**Material provided:**
Segment Open
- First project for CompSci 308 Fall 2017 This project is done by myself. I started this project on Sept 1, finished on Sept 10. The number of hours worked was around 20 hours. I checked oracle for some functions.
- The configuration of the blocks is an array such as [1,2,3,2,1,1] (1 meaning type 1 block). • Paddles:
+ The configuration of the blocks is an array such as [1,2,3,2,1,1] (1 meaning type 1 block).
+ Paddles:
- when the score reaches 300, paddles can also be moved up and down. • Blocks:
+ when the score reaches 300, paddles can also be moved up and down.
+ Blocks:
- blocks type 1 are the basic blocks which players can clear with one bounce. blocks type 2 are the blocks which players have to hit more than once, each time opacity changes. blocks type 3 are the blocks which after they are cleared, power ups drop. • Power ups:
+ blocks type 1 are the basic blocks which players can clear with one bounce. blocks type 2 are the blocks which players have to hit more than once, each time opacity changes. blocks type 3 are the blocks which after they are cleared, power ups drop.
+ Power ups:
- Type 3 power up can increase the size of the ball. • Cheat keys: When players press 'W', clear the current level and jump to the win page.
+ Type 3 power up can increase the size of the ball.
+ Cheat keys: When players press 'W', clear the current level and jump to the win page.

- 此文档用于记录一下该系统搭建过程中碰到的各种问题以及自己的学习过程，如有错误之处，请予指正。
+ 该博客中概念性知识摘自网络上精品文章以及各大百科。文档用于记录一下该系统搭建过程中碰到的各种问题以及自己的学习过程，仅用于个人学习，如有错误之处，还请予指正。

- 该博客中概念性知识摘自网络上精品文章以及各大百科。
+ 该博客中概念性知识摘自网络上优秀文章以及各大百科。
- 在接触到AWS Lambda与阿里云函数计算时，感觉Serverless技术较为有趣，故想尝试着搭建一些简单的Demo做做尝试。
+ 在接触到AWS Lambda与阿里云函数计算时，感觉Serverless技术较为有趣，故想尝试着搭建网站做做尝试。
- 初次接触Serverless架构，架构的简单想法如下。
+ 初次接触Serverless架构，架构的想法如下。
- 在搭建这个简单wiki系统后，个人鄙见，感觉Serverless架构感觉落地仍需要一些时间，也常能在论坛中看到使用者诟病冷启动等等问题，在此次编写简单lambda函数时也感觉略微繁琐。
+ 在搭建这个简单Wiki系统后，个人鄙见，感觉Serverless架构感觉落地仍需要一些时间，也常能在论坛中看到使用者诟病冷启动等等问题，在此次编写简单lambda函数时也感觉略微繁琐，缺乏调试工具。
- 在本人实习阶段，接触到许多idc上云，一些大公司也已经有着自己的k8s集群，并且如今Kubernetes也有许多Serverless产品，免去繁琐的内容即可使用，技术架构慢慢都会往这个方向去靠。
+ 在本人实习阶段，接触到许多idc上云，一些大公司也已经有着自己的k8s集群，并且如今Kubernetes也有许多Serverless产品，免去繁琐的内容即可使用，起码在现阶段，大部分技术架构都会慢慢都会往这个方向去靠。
Segment Closed
Segment Open
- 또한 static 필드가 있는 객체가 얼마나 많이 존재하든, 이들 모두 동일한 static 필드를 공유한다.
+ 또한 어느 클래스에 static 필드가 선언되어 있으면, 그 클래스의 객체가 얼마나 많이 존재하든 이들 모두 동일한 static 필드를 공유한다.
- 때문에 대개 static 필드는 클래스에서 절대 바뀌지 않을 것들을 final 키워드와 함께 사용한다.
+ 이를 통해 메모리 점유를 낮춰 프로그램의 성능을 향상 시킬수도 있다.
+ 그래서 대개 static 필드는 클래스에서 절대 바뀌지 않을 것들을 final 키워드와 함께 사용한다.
Segment Closed
Segment Open
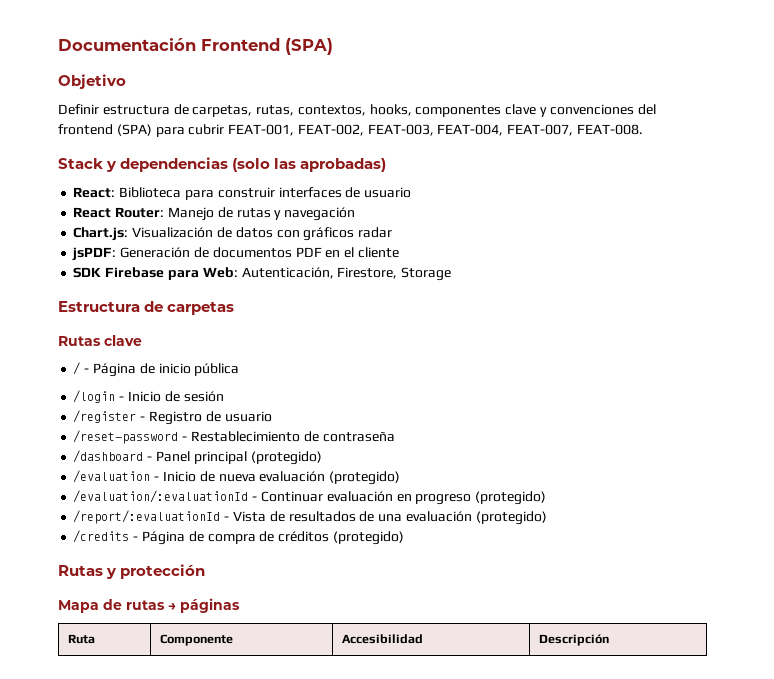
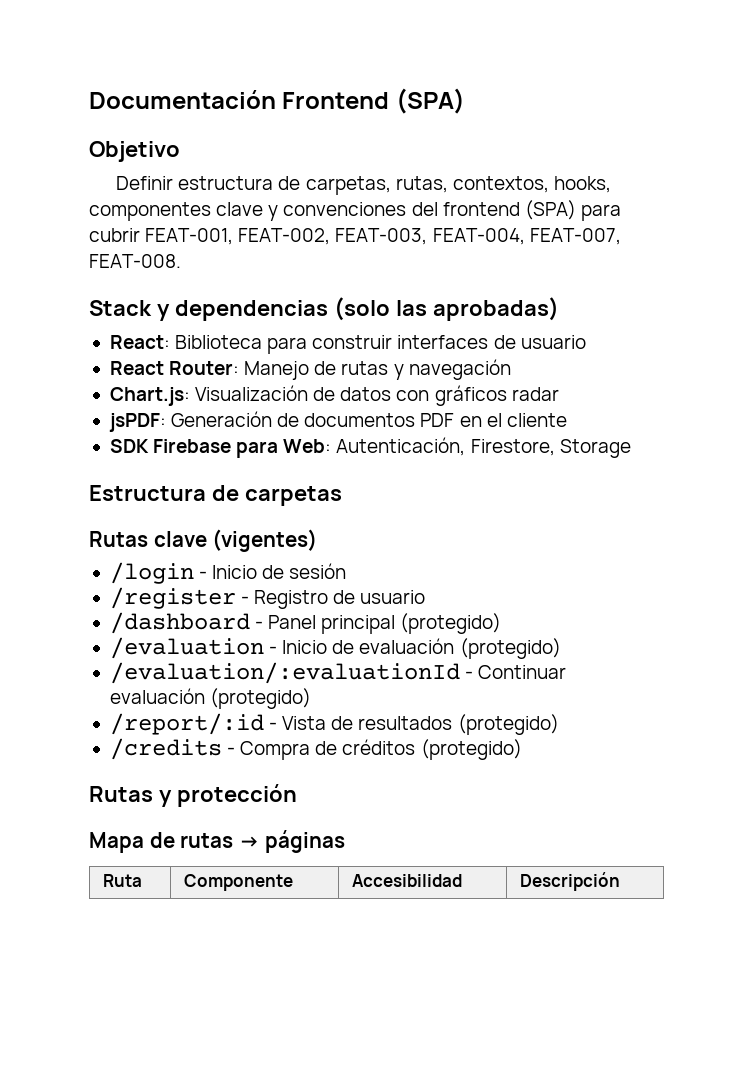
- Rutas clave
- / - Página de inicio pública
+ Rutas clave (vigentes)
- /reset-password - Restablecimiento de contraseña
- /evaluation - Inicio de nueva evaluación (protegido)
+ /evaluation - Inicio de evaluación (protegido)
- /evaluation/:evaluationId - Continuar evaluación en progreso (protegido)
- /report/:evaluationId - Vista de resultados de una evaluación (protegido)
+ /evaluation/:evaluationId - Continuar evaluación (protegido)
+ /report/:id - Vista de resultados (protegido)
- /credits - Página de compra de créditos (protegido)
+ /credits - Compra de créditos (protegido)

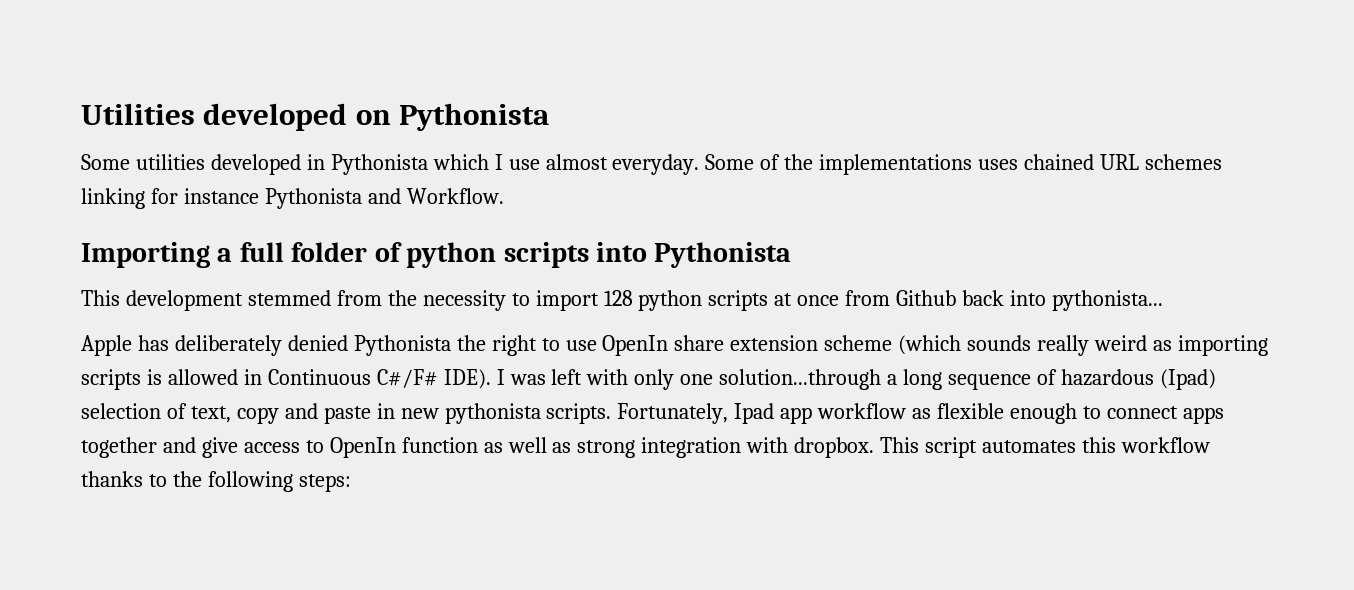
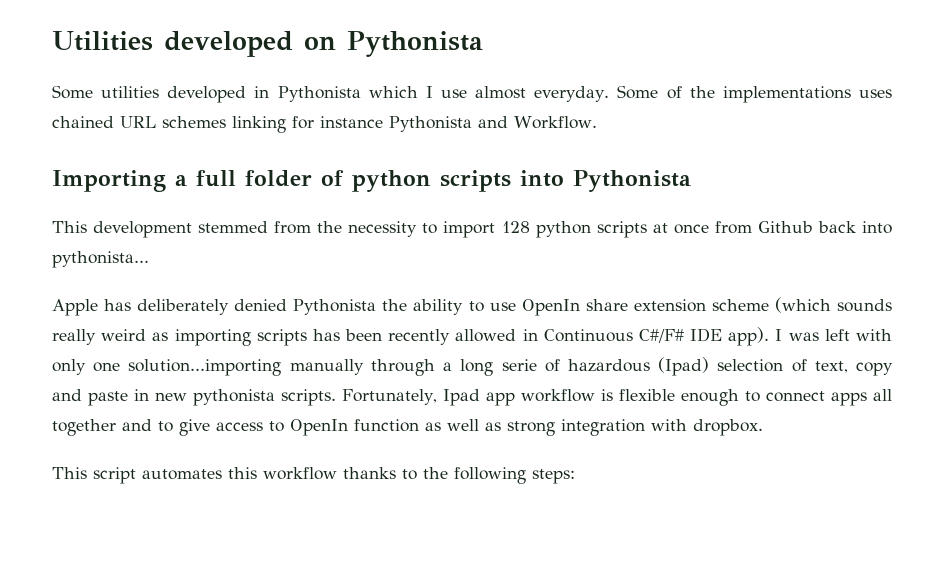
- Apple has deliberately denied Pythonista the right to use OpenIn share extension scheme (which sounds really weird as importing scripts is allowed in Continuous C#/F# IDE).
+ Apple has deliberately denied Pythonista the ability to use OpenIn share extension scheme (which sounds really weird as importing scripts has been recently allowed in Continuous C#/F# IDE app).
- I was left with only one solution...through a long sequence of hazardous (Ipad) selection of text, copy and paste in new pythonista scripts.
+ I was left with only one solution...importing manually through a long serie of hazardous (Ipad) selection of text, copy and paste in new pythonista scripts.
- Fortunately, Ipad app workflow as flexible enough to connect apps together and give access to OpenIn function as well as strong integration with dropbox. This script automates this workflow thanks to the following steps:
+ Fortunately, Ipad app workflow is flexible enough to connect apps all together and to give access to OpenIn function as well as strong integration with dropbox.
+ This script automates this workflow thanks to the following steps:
Segment Closed
**Exercise details:**
What is needed is a copy of every line above in which "在本人实习阶段" appears.

**Task output:**
- 在本人实习阶段，接触到许多idc上云，一些大公司也已经有着自己的k8s集群，并且如今Kubernetes也有许多Serverless产品，免去繁琐的内容即可使用，技术架构慢慢都会往这个方向去靠。
+ 在本人实习阶段，接触到许多idc上云，一些大公司也已经有着自己的k8s集群，并且如今Kubernetes也有许多Serverless产品，免去繁琐的内容即可使用，起码在现阶段，大部分技术架构都会慢慢都会往这个方向去靠。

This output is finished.